Spiritfarer (like the other Thunder Lotus games) obviously has a very unique art style. What’s it like to build the musical atmosphere alongside the visuals?

I’m so privileged to be working alongside such a talented art team at Thunder Lotus. I remember seeing the first concepts from Jo-Annie [Gauthier, Art Director for Spiritfarer], and the basic concept of the game paired with the artwork was so unique and evocative. I remember writing the main theme in a few sittings after having seen the materials. The beautiful visuals make my job so much easier, because the art almost always instantly inspires my melodies, arrangements, and textures for the music, often even before picking up an instrument.

And as the preferred composer for the Thunder Lotus team, how have you seen their titles grow over the last handful of years?

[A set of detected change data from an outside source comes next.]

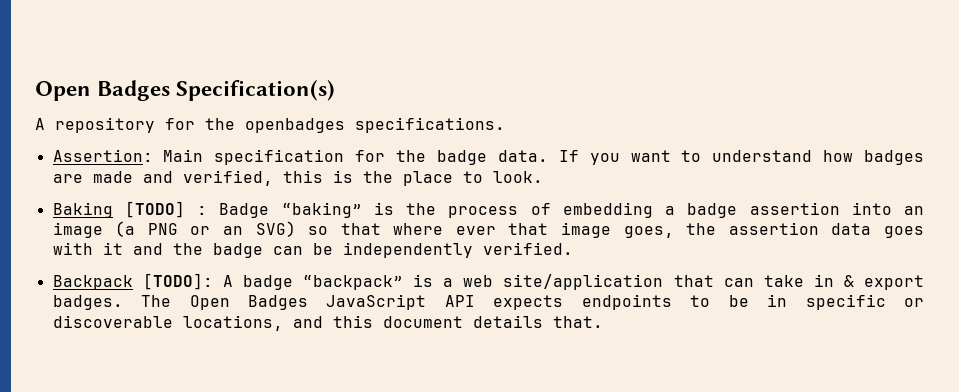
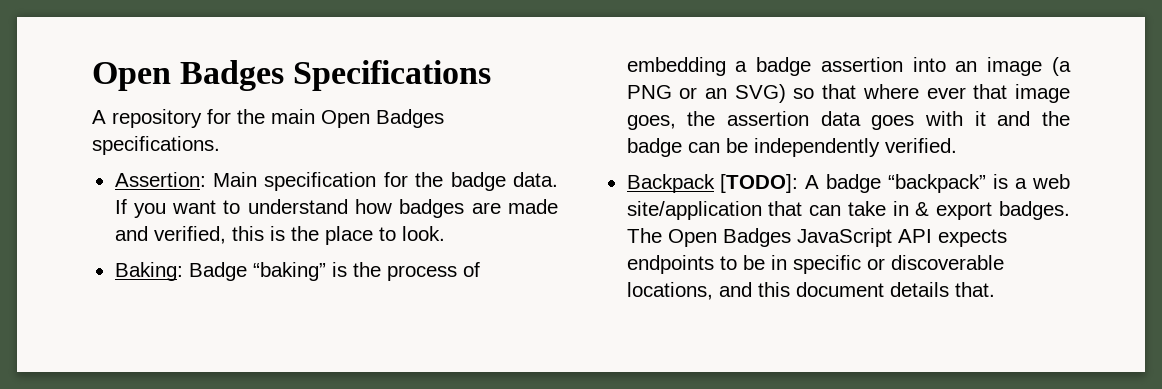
- Open Badges Specification(s)
+ Open Badges Specifications
- A repository for the openbadges specifications.
+ A repository for the main Open Badges specifications.
- Baking [TODO] : Badge “baking” is the process of embedding a badge assertion into an image (a PNG or an SVG) so that where ever that image goes, the assertion data goes with it and the badge can be independently verified.
+ Baking: Badge “baking” is the process of embedding a badge assertion into an image (a PNG or an SVG) so that where ever that image goes, the assertion data goes with it and the badge can be independently verified.

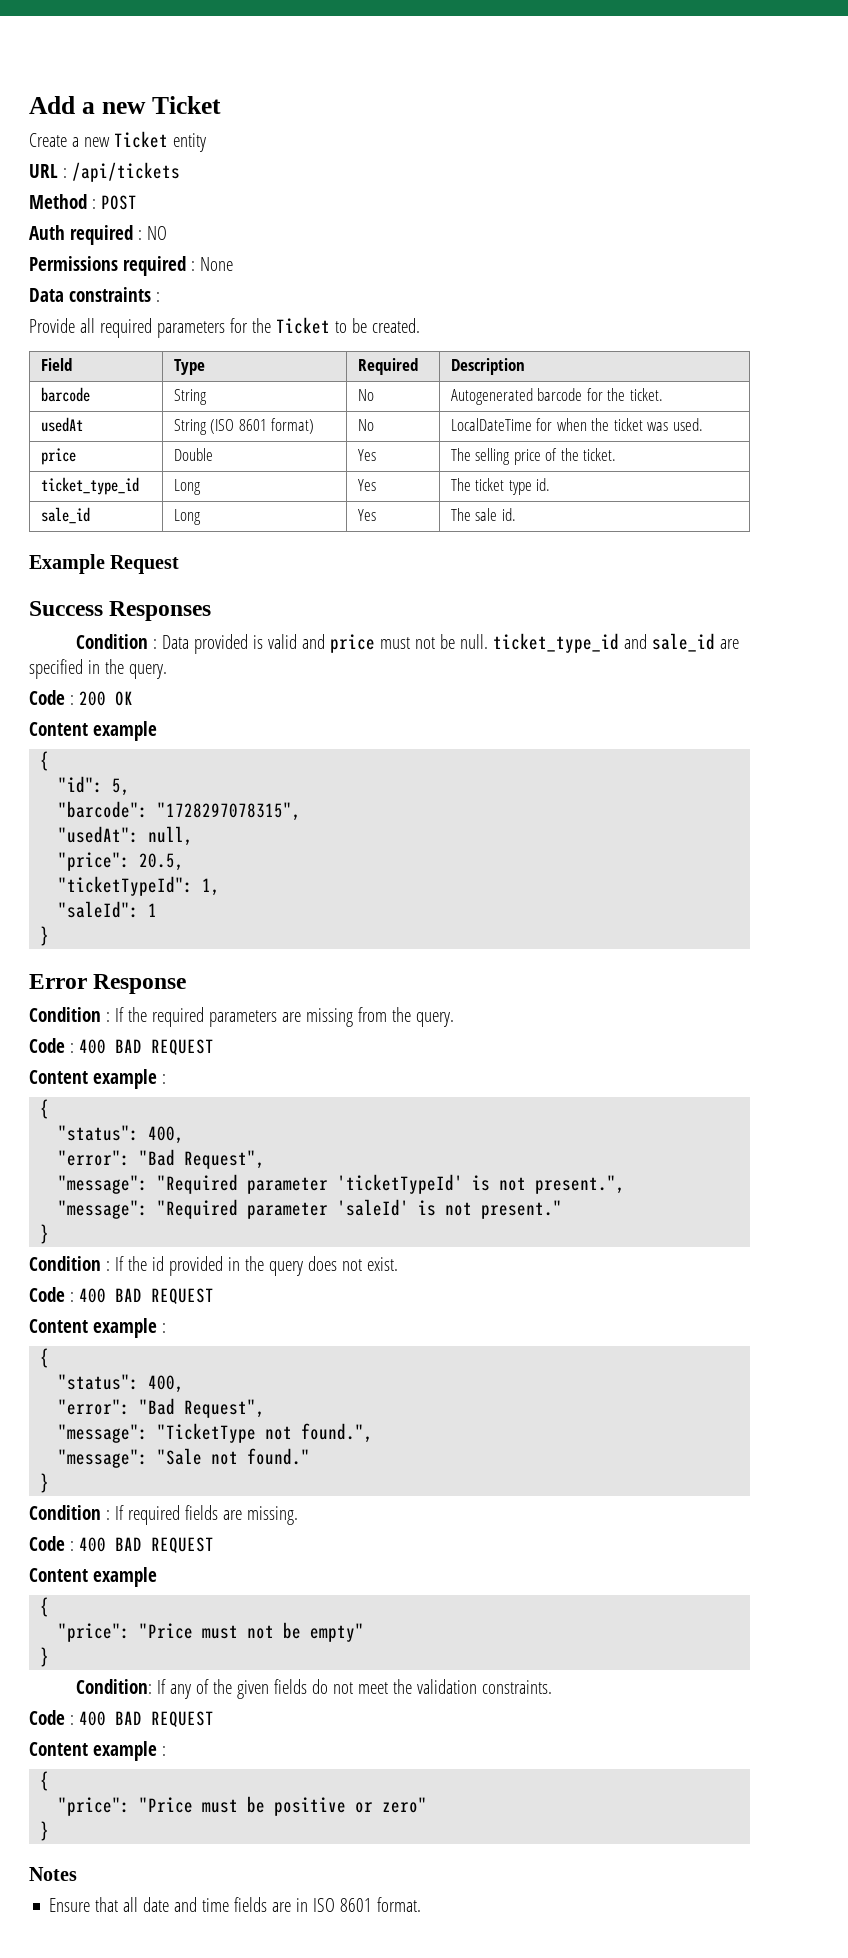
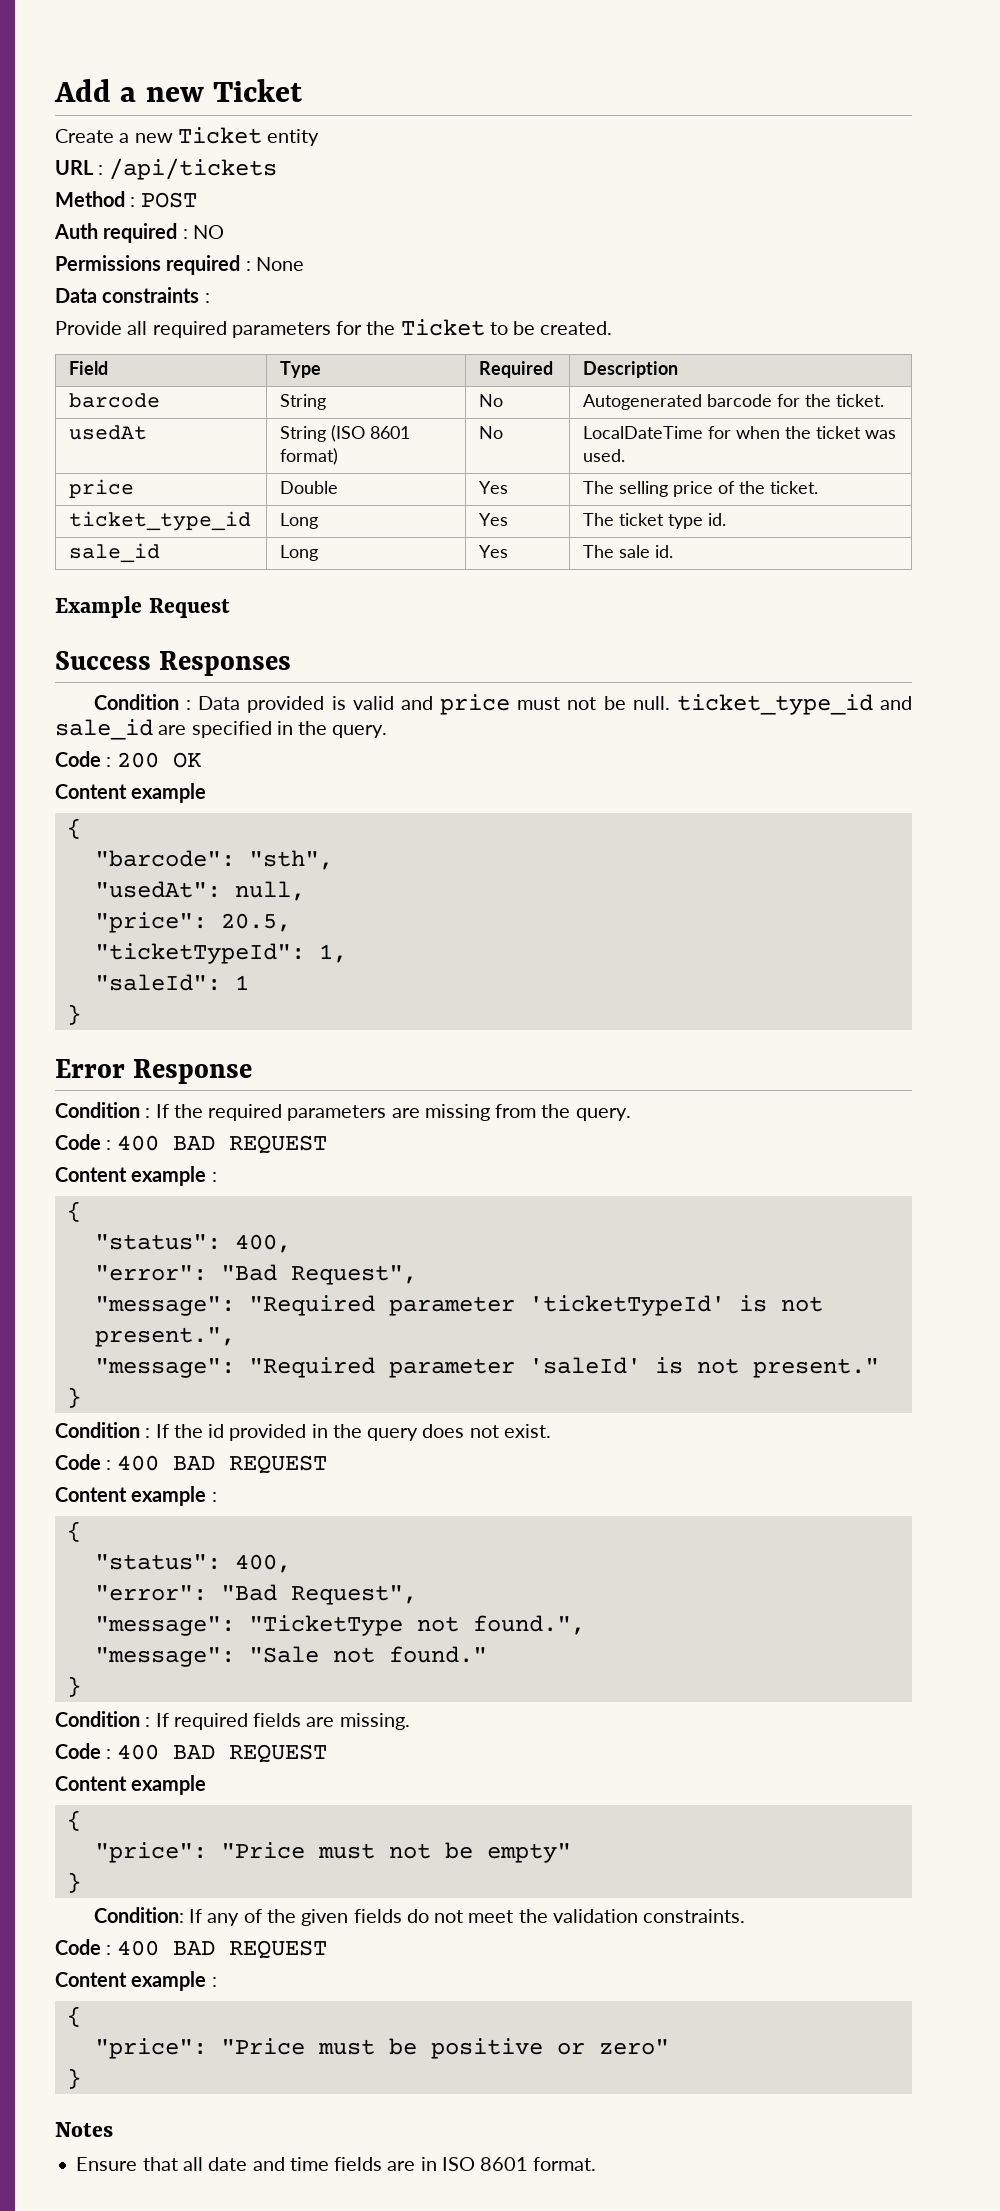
- "id": 5,
- "barcode": "1728297078315",
+ "barcode": "sth",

I was involved since the very beginning of the studio as a close friend of Will [Dubé, Founder and President of Thunder Lotus]. It’s been a thrill to see it evolve over the years. What started as a team of 5 people now has 30+ employees, but the spirit remains the same. It still very much feels like a small family. Jotun was my first video game project, and it was exciting to be working on a story that called for larger-than-life orchestral arrangements. I remember the final crunch before the release of the game, I only had one piece left to write and a few days to come up with what was going to be the game’s most important moment. It was such an exciting time for everyone involved when the game finally released and was met with positive feedback from the gaming community.

You often use some pretty nontraditional instruments and elements in a lot of places rather than sticking with “normal” orchestration in your scores. What inspired you to add more international and global sounds to your music?

I spent a lot of time in the past 10 years traveling abroad. Most of my personal albums are based on experiences I’ve had during my travels in Asia and the Middle East. I always bring a recorder with me and will often pick up new instruments along the way. Through the years, I’ve built an interesting collection of found sounds, samples, and instruments that I always try to integrate in some way into my compositions. It allows me to keep things unique and interesting, even when using more conventional arrangements. As an example, my piece “Golestan” was born out of a recording I made of my friend’s father improvising a sung melody line while reading a Hafez poem while I was in Iran. From his performance, I developed a more fleshed out theme, which I had recorded by a 40-piece string orchestra.

Are there any other types of projects you’d like to take on in the future?

I’ve worked on a wide variety of projects over the years and I love working with different kinds of media and art forms. I just finished the music for a feature documentary, and I’ll soon be starting work on Thunder Lotus’ next video game project. I love falling in love with projects. I’m not interested in the idea of having a “career” in a specific medium as much as I’m interested in working on a diversity of projects I’m passionate about. I’d definitely love to do more independent fiction films and more projects that are engaged and activist by nature, with a clear message and a meaningful approach — as was the case with Spiritfarer.

What would you hope players take away from Spiritfarer and its soundtrack?

Death is often portrayed in games as being a source of entertainment. We’ve become so comfortable with killing in the world of video games that we’ve forgotten what death really is like — its implications, its impact, how it truly feels to witness it, or to lose someone that’s close to us. It’s one of the most natural things in life, but at the same time, our society rarely encourages us to have open discussions about it. Spiritfarer wanted to lift the veil on that taboo, to better allow us to discuss the topic with each other. I wanted the soundtrack to gently carry players across that journey and hopefully feel like a warm and cozy blanket accompanying you through difficult times.